■ DESCRIPTION OF THE TASK
Beginning at the top of the data below, restate every line word for word until the line containing "tax: 7% = 113.87 -> 7% = 118.91" has been included, and omit the pictures.

■ SOURCE DATA

BEGIN

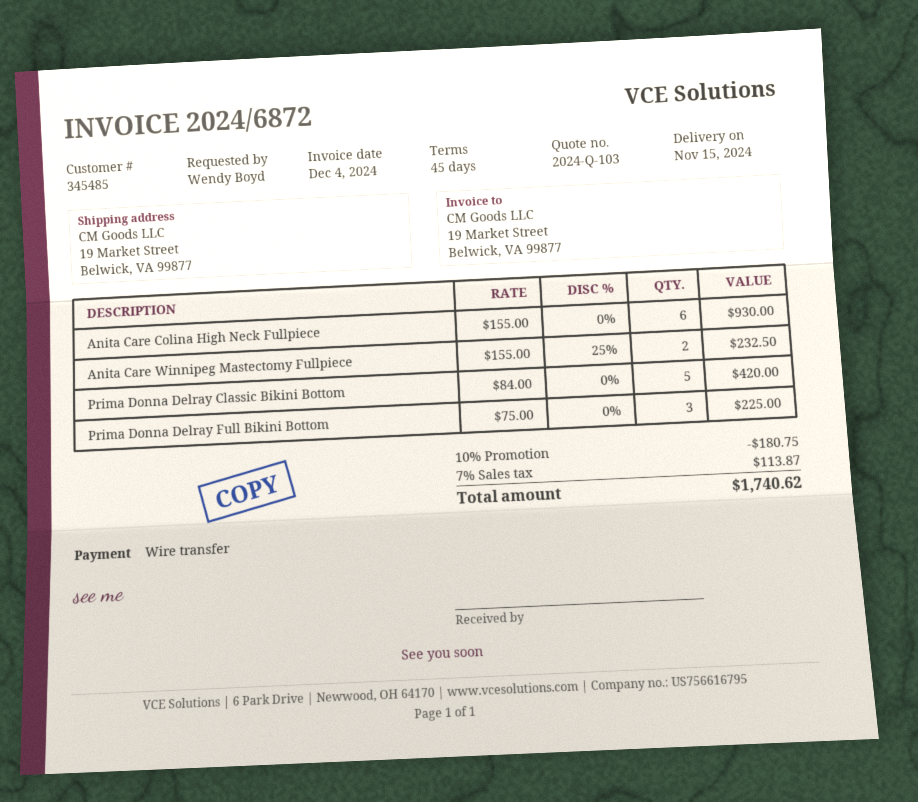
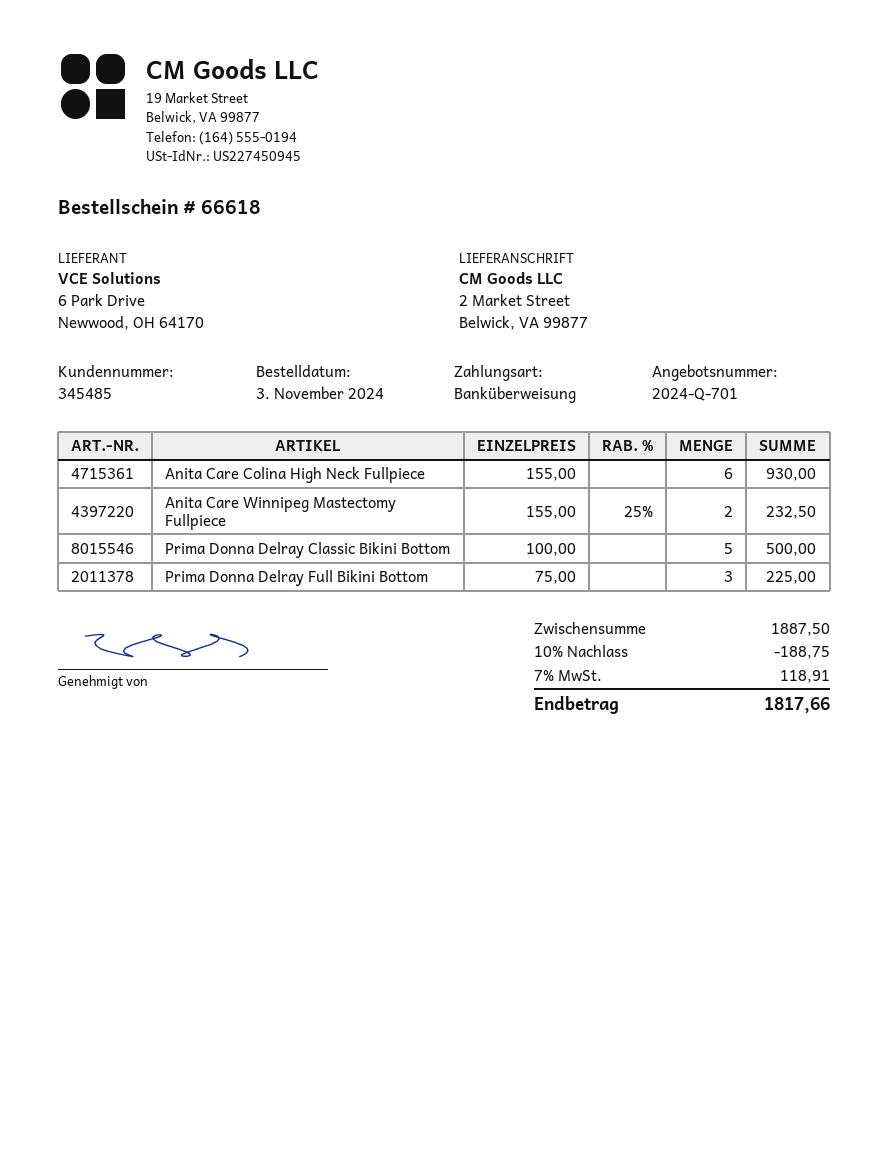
quote number: 2024-Q-103 -> 2024-Q-701
ship to: 19 Market Street, Belwick, VA 99877 -> 2 Market Street, Belwick, VA 99877
Prima Donna Delray Classic Bikini Bottom: 5 x 84.00 = 420.00 -> 5 x 100.00 = 500.00
discount: 10% = 180.75 -> 10% = 188.75
tax: 7% = 113.87 -> 7% = 118.91
total: 1740.62 -> 1817.66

END

■ PROBLEM SOLUTION
quote number: 2024-Q-103 -> 2024-Q-701
ship to: 19 Market Street, Belwick, VA 99877 -> 2 Market Street, Belwick, VA 99877
Prima Donna Delray Classic Bikini Bottom: 5 x 84.00 = 420.00 -> 5 x 100.00 = 500.00
discount: 10% = 180.75 -> 10% = 188.75
tax: 7% = 113.87 -> 7% = 118.91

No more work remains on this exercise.